IOC is notable because we get every change piece meal. When Clements has recently changed names, those name changes are buried in with about a hundred other changes, including many splits and lumps which of course are going to attract the most attention.
 
IOC is notable because we get every change piece meal. When Clements has recently changed names, those name changes are buried in with about a hundred other changes, including many splits and lumps which of course are going to attract the most attention.
Not sure how this alters my question?
 
Maybe but, can you point to any examples where one of the other authorities has changed a name to come in line with the IOC?
A couple of Clements examples from the 2023 update:
Marbled Teal to Marbled Duck
White-crowned Koel to White-crowned Cuckoo
Alexander's Swift to Cape Verde Swift
A bunch of Tolmomyias Flycatchers became Flatbills
Latakoo Lark to Melodious Lark

There were tons of others. Full list here: 2023 eBird Taxonomy Update - eBird Science
 
A couple of Clements examples from the 2023 update:
Marbled Teal to Marbled Duck
White-crowned Koel to White-crowned Cuckoo
Alexander's Swift to Cape Verde Swift
A bunch of Tolmomyias Flycatchers became Flatbills
Latakoo Lark to Melodious Lark

There were tons of others. Full list here: 2023 eBird Taxonomy Update - eBird Science
They stated that these changes were to come in line with the IOC, fair enough if so?
 
They stated that these changes were to come in line with the IOC, fair enough if so?
No, but they don't give any reason for the changes. Just that they've made the change. However, I think all of their changes conform to what the IOC and others already have, rather than coming up with something completely novel.

Edit: although they do say in the introduction to the overall 2023 changes that they support and work towards alignment.
 
No, but they don't give any reason for the changes. Just that they've made the change. However, I think all of their changes conform to what the IOC and others already have, rather than coming up with something completely novel.

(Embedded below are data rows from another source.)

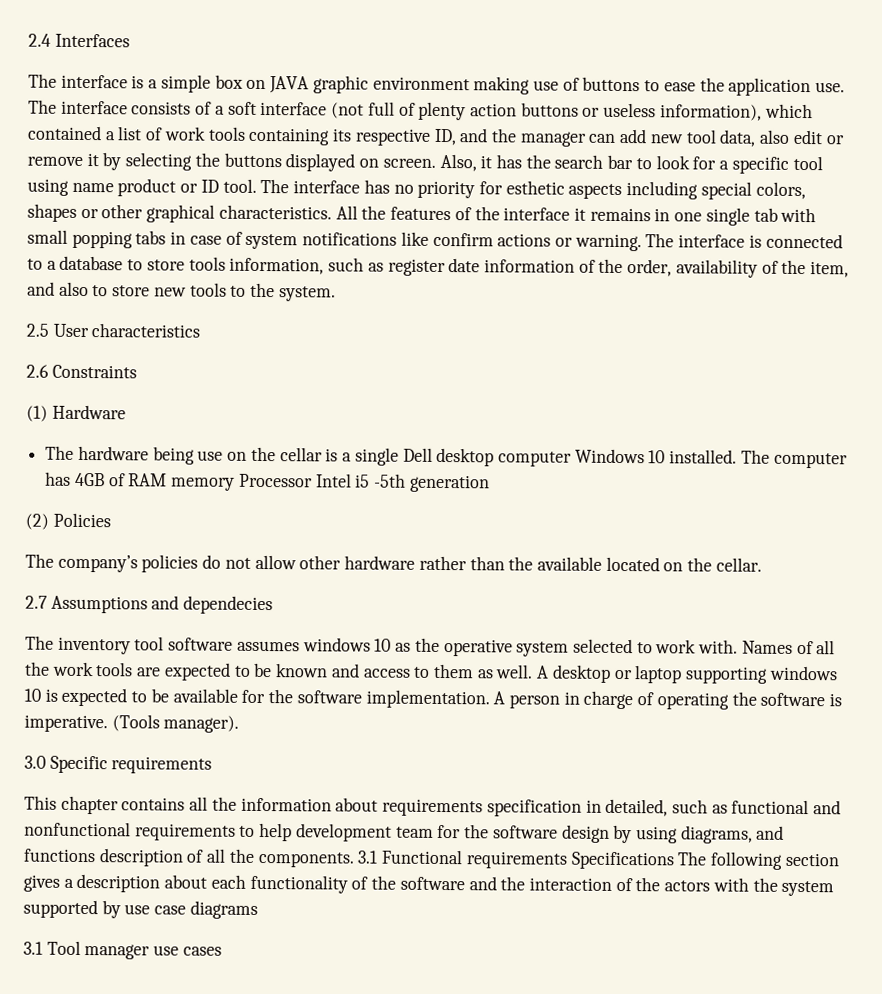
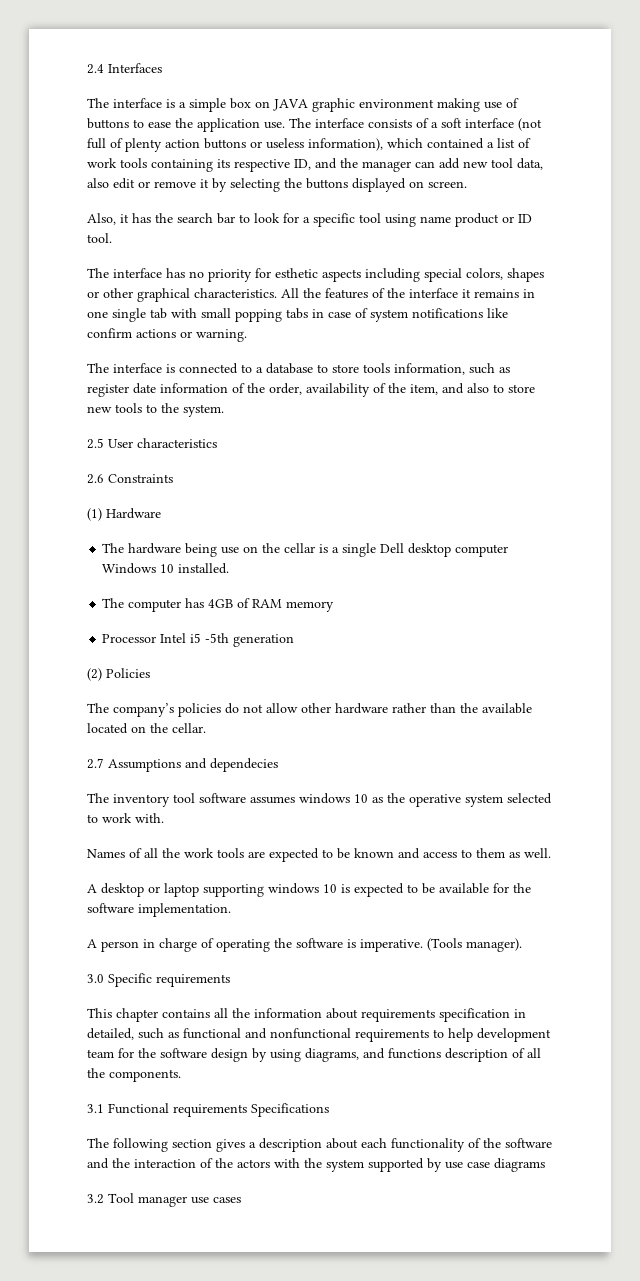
(436, 163) none -> (467, 184) //
(257, 185) none -> (112, 238) //
(642, 242) none -> (247, 335) //
(738, 456) none -> (230, 568) //
(236, 484) none -> (335, 606) //
(739, 646) none -> (164, 818) //
(534, 671) none -> (551, 853) //
(490, 699) none -> (231, 910) //
(355, 859) none -> (181, 1075) //
(675, 860) none -> (329, 1110) //
[23,941,43,955] 3.1 -> [87,1194,104,1204] 3.2

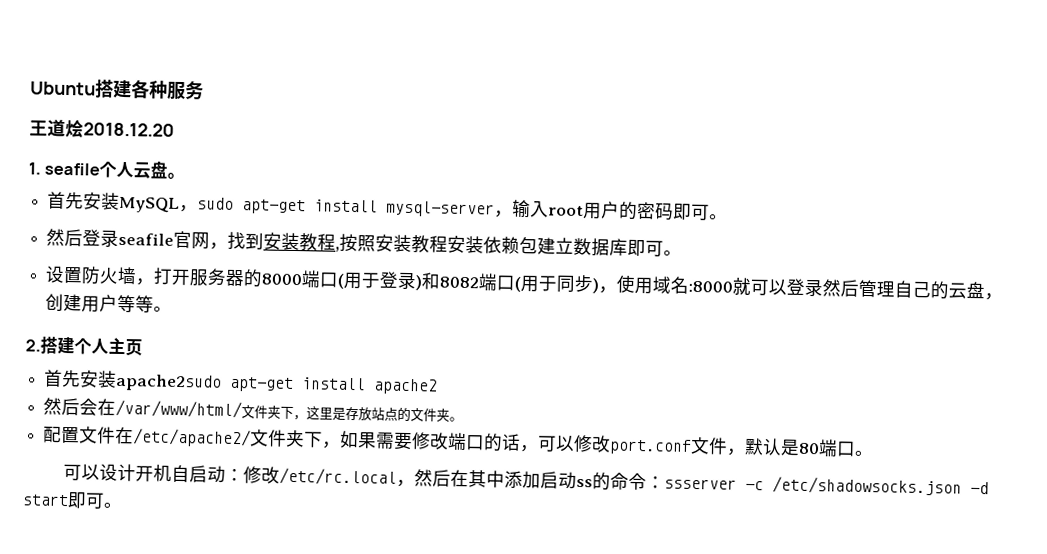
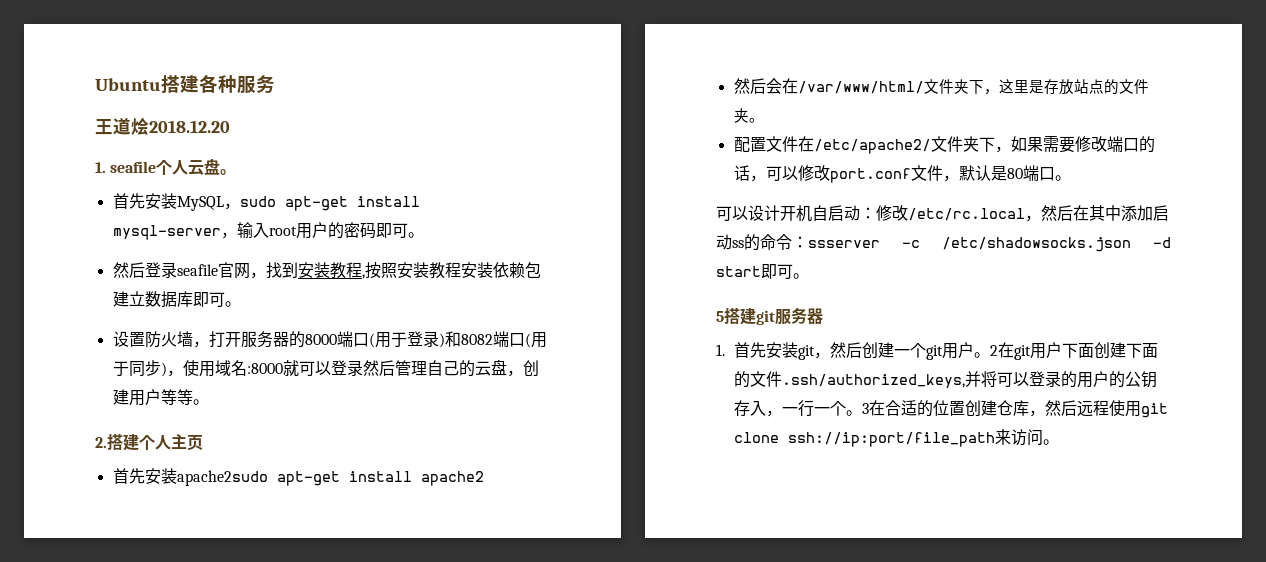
(122, 505) none -> [716,307,823,325] [716,342,1158,360] [733,371,1157,388] [733,400,1168,418] [733,429,1059,447] // 5搭建git服务器 // 1.首先安装git，然后创建一个git用户。2在git用户下面创建下面的文件.ssh/authorized_keys,并将可以登录的用户的公钥存入，一行一个。3在合适的位置创建仓库，然后远程使用git clone ssh://ip:port/file_path来访问。

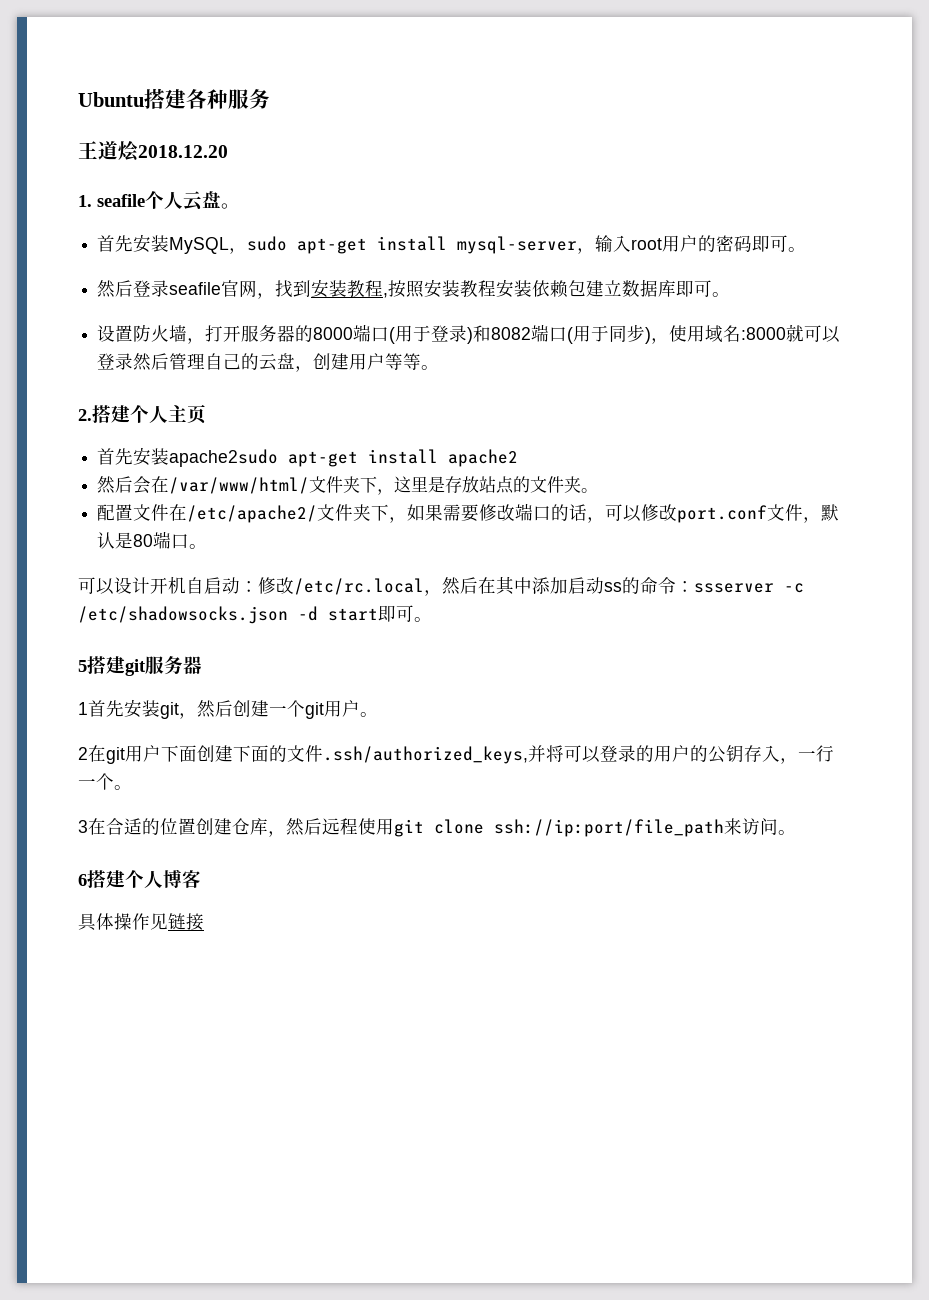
[716,344,725,356] 1. -> [78,702,88,715] 1
(990, 355) none -> (378, 714) //
(862, 413) none -> (132, 787) //
(1059, 442) none -> [78,869,201,888] [78,913,204,931] // 6搭建个人博客 // 具体操作见链接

Edit: although they do say in the introduction to the overall 2023 changes that they support and work towards alignment.
I'm still suspicious in regard to the loss of eponyms, how long have those alternative names been in use by e.g Clements?
 
Mar 16 Post split of monotypic Tahiti Swallow and polytypic Pacific Swallow.

Pacific Swallow H. javanica and Tahiti Swallow H. tahitica are split based on differences in morphology (del Hoyo & Collar 2016; HBW/BirdLife).
So Hirundo tahitica (Pacific Swallow) is now called Tahiti Swallow, while the name Pacific Swallow will apply to Hirundo javanica, which is a new scientific name for what was previously most of the subspecies but not the nominate one.

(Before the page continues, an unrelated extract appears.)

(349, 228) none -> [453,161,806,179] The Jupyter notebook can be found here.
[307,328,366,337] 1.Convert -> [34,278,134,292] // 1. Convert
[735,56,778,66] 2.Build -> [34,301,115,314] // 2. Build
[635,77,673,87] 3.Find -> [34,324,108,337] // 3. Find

I'm not speaking as an expert taxonomist here, but I'm not a fan of keeping the original English name for one of the two new species in circumstances where the scientific name of that species is changing. It wouldn't worry me if tahitica wasn't the nominate, given that 6 of the 7 subspecies are still going to be called Pacific, and I'll admit I'd struggle to think of a better name than "pacific" given that "Non-Tahiti Swallow" sounds ridiculous. But this seems to me to be introducing confusion where it doesn't need to be introduced.
 
So Hirundo tahitica (Pacific Swallow) is now called Tahiti Swallow, while the name Pacific Swallow will apply to Hirundo javanica, which is a new scientific name for what was previously most of the subspecies but not the nominate one.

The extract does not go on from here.